## BRIEF
Repeat the data word for word, excluding every picture.

## RECORDS TO USE

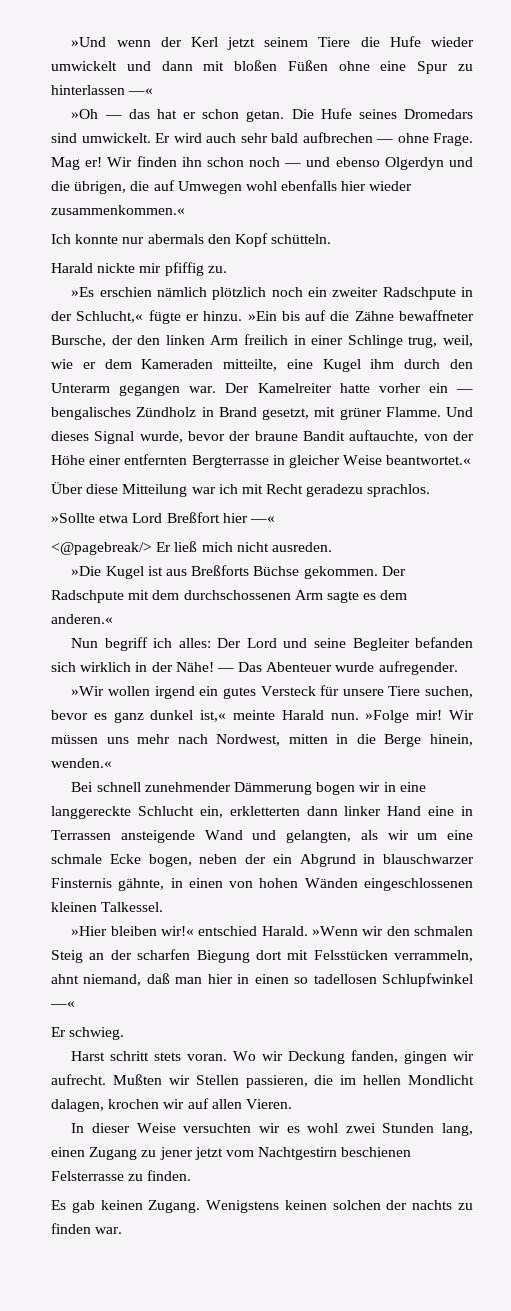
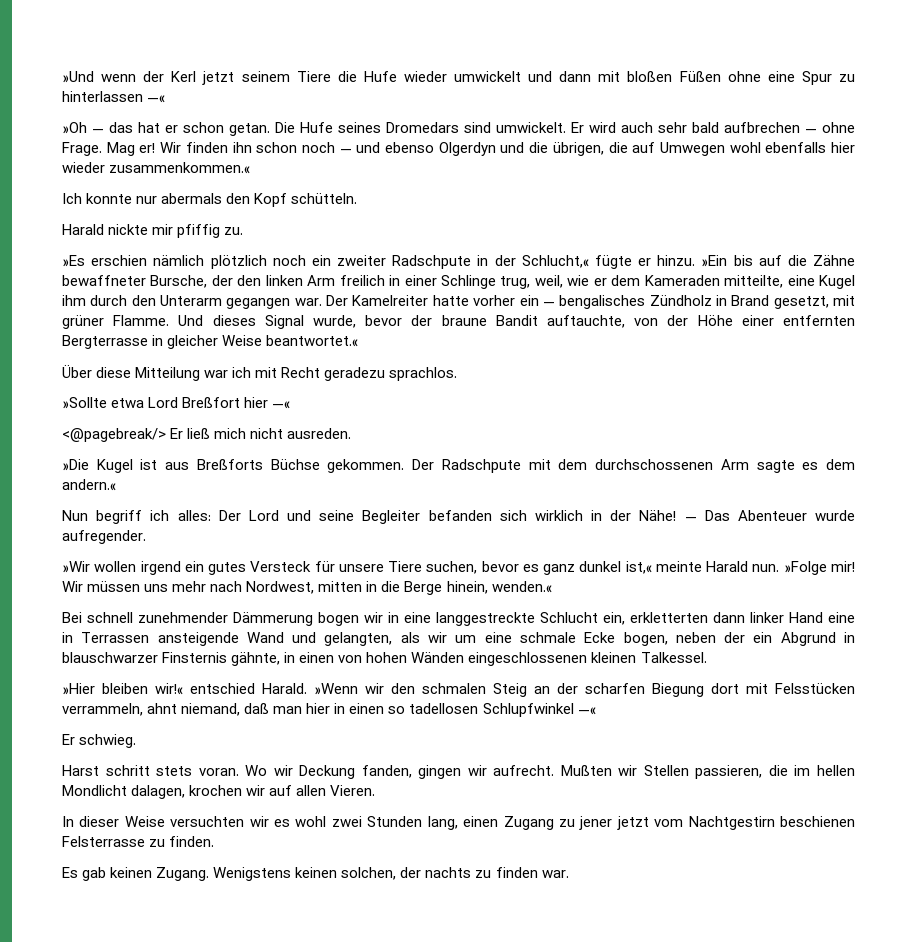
[51,614,113,624] anderen.« -> [62,479,116,491] andern.«
[51,806,131,819] langgereckte -> [436,612,535,626] langgestreckte
[332,1200,381,1210] solchen -> [341,867,397,880] solchen,

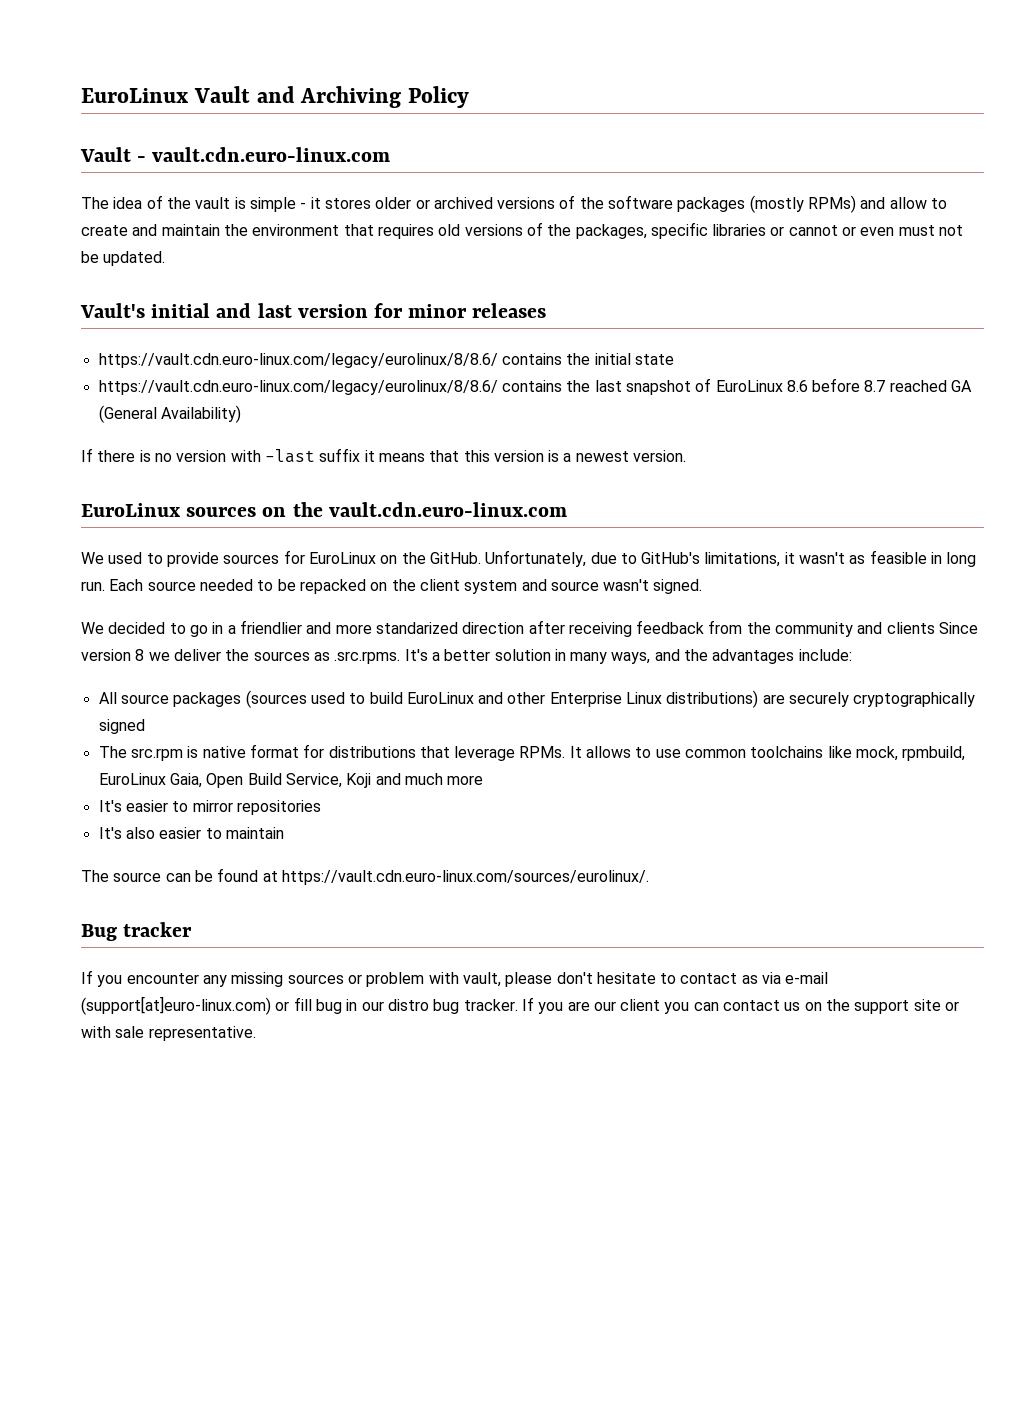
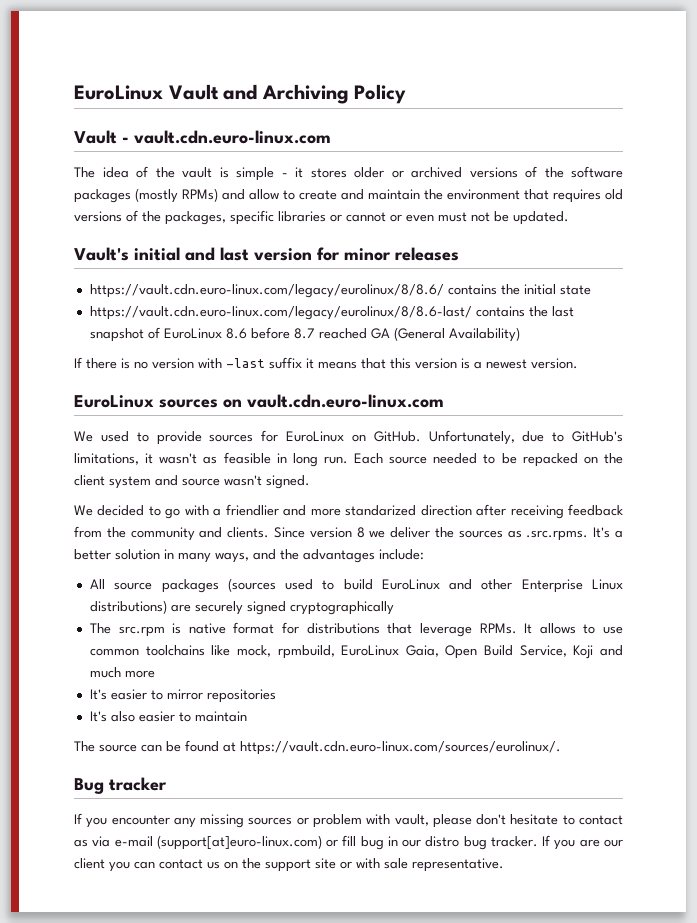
[98,380,498,395] https://vault.cdn.euro-linux.com/legacy/eurolinux/8/8.6/ -> [89,306,472,320] https://vault.cdn.euro-linux.com/legacy/eurolinux/8/8.6-last/
[292,502,323,517] the -> (242, 403) none
[401,552,426,564] the -> (366, 438) none
[212,622,224,634] in -> [184,505,209,516] with
[886,622,935,634] clients -> [227,527,270,538] clients.
(850, 699) none -> [246,601,286,615] signed
[98,719,145,734] signed -> (394, 608) none

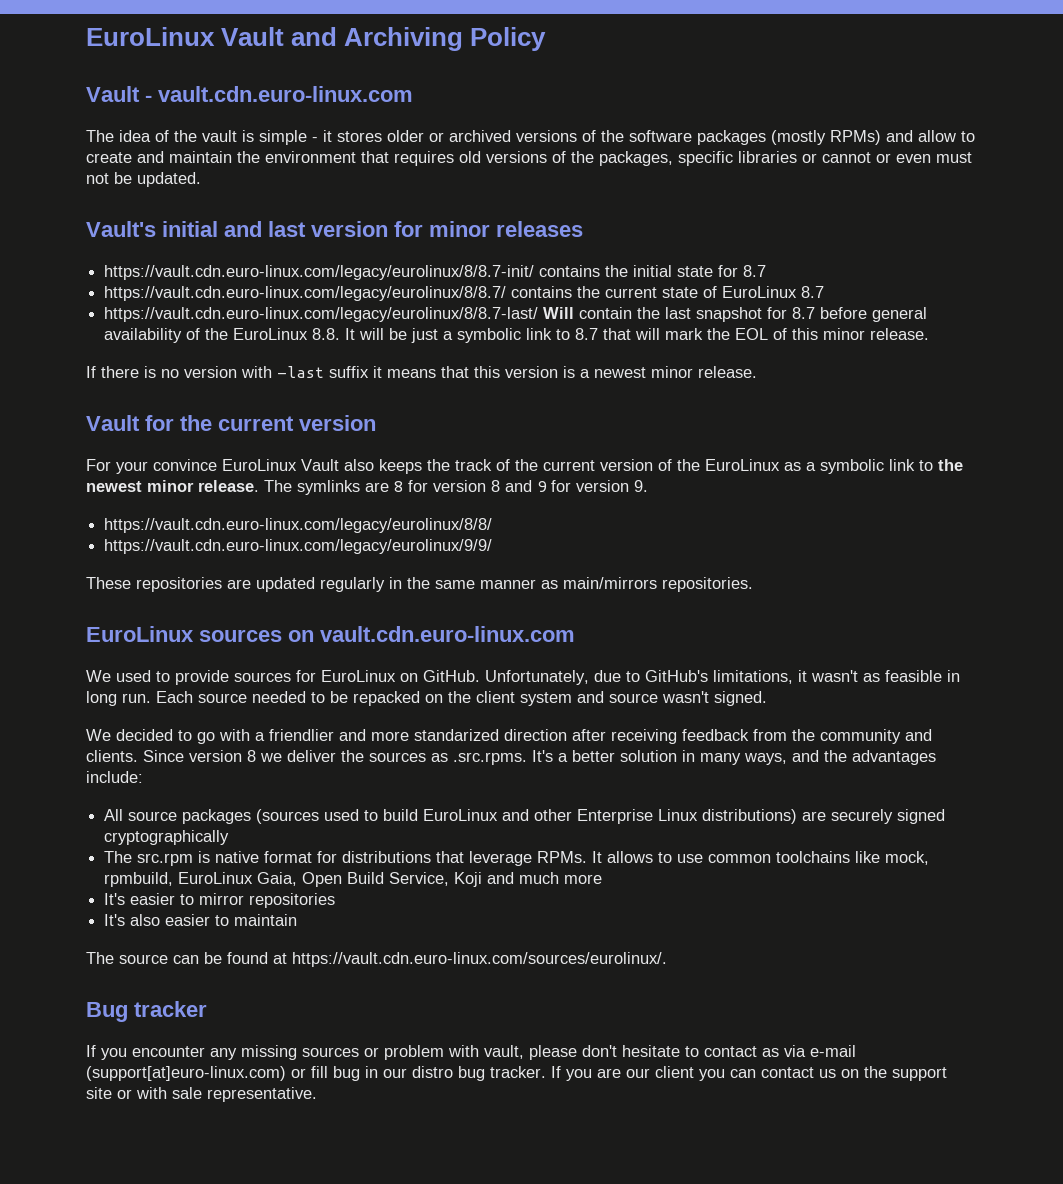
[89,284,444,298] https://vault.cdn.euro-linux.com/legacy/eurolinux/8/8.6/ -> [104,265,535,280] https://vault.cdn.euro-linux.com/legacy/eurolinux/8/8.7-init/
[89,306,574,320] [89,327,520,342] // https://vault.cdn.euro-linux.com/legacy/eurolinux/8/8.6-last/ contains the last snapshot of EuroLinux 8.6 before 8.7 reached GA (General Availability) -> [718,265,767,277] [104,286,825,301] [104,307,928,322] [104,328,930,343] for 8.7 // https://vault.cdn.euro-linux.com/legacy/eurolinux/8/8.7/ contains the current state of EuroLinux 8.7 // https://vault.cdn.euro-linux.com/legacy/eurolinux/8/8.7-last/ Will contain the last snapshot for 8.7 before general availability of the EuroLinux 8.8. It will be just a symbolic link to 8.7 that will mark the EOL of this minor release.
[531,358,578,369] version. -> [651,366,757,378] [86,415,376,431] [86,459,963,474] [86,480,648,495] [104,518,493,533] [104,539,493,554] [86,577,753,592] minor release. // Vault for the current version // For your convince EuroLinux Vault also keeps the track of the current version of the EuroLinux as a symbolic link to the newest minor release. The symlinks are 8 for version 8 and 9 for version 9. // https://vault.cdn.euro-linux.com/legacy/eurolinux/8/8/ // https://vault.cdn.euro-linux.com/legacy/eurolinux/9/9/ // These repositories are updated regularly in the same manner as main/mirrors repositories.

## TASK SOLUTION
[51,614,113,624] anderen.« -> [62,479,116,491] andern.«
[51,806,131,819] langgereckte -> [436,612,535,626] langgestreckte
[332,1200,381,1210] solchen -> [341,867,397,880] solchen,

[98,380,498,395] https://vault.cdn.euro-linux.com/legacy/eurolinux/8/8.6/ -> [89,306,472,320] https://vault.cdn.euro-linux.com/legacy/eurolinux/8/8.6-last/
[292,502,323,517] the -> (242, 403) none
[401,552,426,564] the -> (366, 438) none
[212,622,224,634] in -> [184,505,209,516] with
[886,622,935,634] clients -> [227,527,270,538] clients.
(850, 699) none -> [246,601,286,615] signed
[98,719,145,734] signed -> (394, 608) none

[89,284,444,298] https://vault.cdn.euro-linux.com/legacy/eurolinux/8/8.6/ -> [104,265,535,280] https://vault.cdn.euro-linux.com/legacy/eurolinux/8/8.7-init/
[89,306,574,320] [89,327,520,342] // https://vault.cdn.euro-linux.com/legacy/eurolinux/8/8.6-last/ contains the last snapshot of EuroLinux 8.6 before 8.7 reached GA (General Availability) -> [718,265,767,277] [104,286,825,301] [104,307,928,322] [104,328,930,343] for 8.7 // https://vault.cdn.euro-linux.com/legacy/eurolinux/8/8.7/ contains the current state of EuroLinux 8.7 // https://vault.cdn.euro-linux.com/legacy/eurolinux/8/8.7-last/ Will contain the last snapshot for 8.7 before general availability of the EuroLinux 8.8. It will be just a symbolic link to 8.7 that will mark the EOL of this minor release.
[531,358,578,369] version. -> [651,366,757,378] [86,415,376,431] [86,459,963,474] [86,480,648,495] [104,518,493,533] [104,539,493,554] [86,577,753,592] minor release. // Vault for the current version // For your convince EuroLinux Vault also keeps the track of the current version of the EuroLinux as a symbolic link to the newest minor release. The symlinks are 8 for version 8 and 9 for version 9. // https://vault.cdn.euro-linux.com/legacy/eurolinux/8/8/ // https://vault.cdn.euro-linux.com/legacy/eurolinux/9/9/ // These repositories are updated regularly in the same manner as main/mirrors repositories.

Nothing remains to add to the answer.